DATA RECORDS ▸
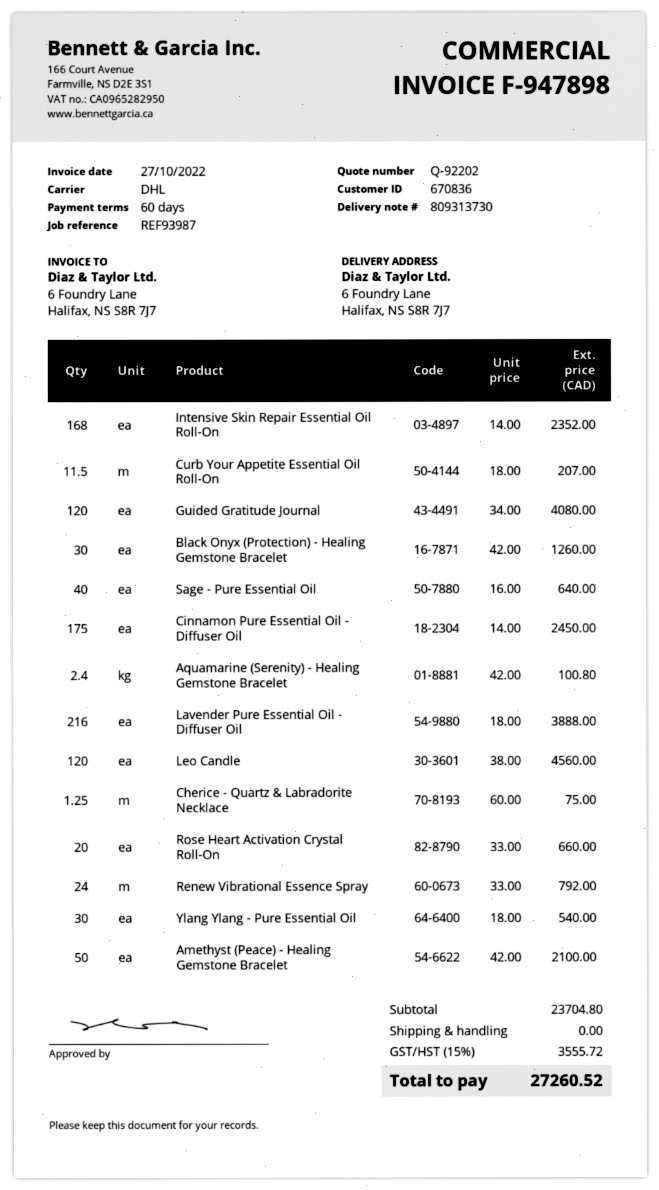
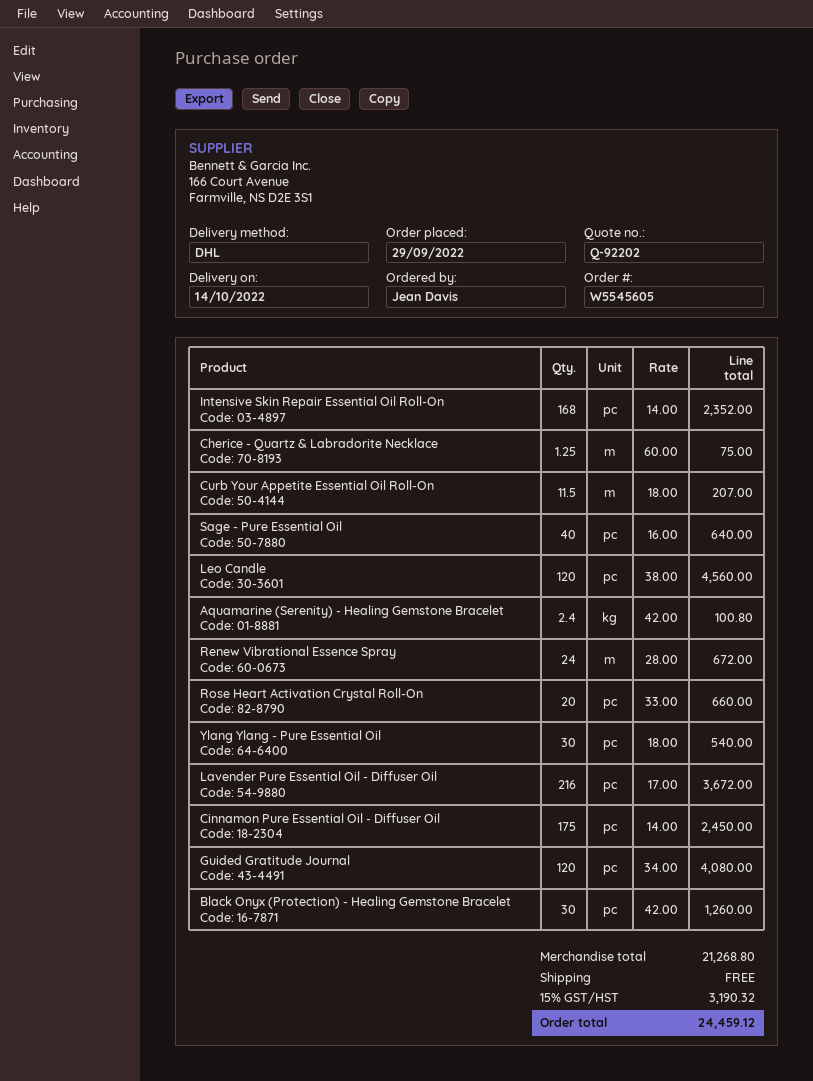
Lavender Pure Essential Oil - Diffuser Oil: 216 x 18.00 = 3888.00 -> 216 x 17.00 = 3672.00
Renew Vibrational Essence Spray: 24 x 33.00 = 792.00 -> 24 x 28.00 = 672.00
Amethyst (Peace) - Healing Gemstone Bracelet: 50 x 42.00 = 2100.00 -> none
subtotal: 23704.80 -> 21268.80
tax: 15% = 3555.72 -> 15% = 3190.32
total: 27260.52 -> 24459.12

WHAT THE TASK ASKS ▸ Return the data word for word without its pictures.

WRITTEN ANSWER ▸
Lavender Pure Essential Oil - Diffuser Oil: 216 x 18.00 = 3888.00 -> 216 x 17.00 = 3672.00
Renew Vibrational Essence Spray: 24 x 33.00 = 792.00 -> 24 x 28.00 = 672.00
Amethyst (Peace) - Healing Gemstone Bracelet: 50 x 42.00 = 2100.00 -> none
subtotal: 23704.80 -> 21268.80
tax: 15% = 3555.72 -> 15% = 3190.32
total: 27260.52 -> 24459.12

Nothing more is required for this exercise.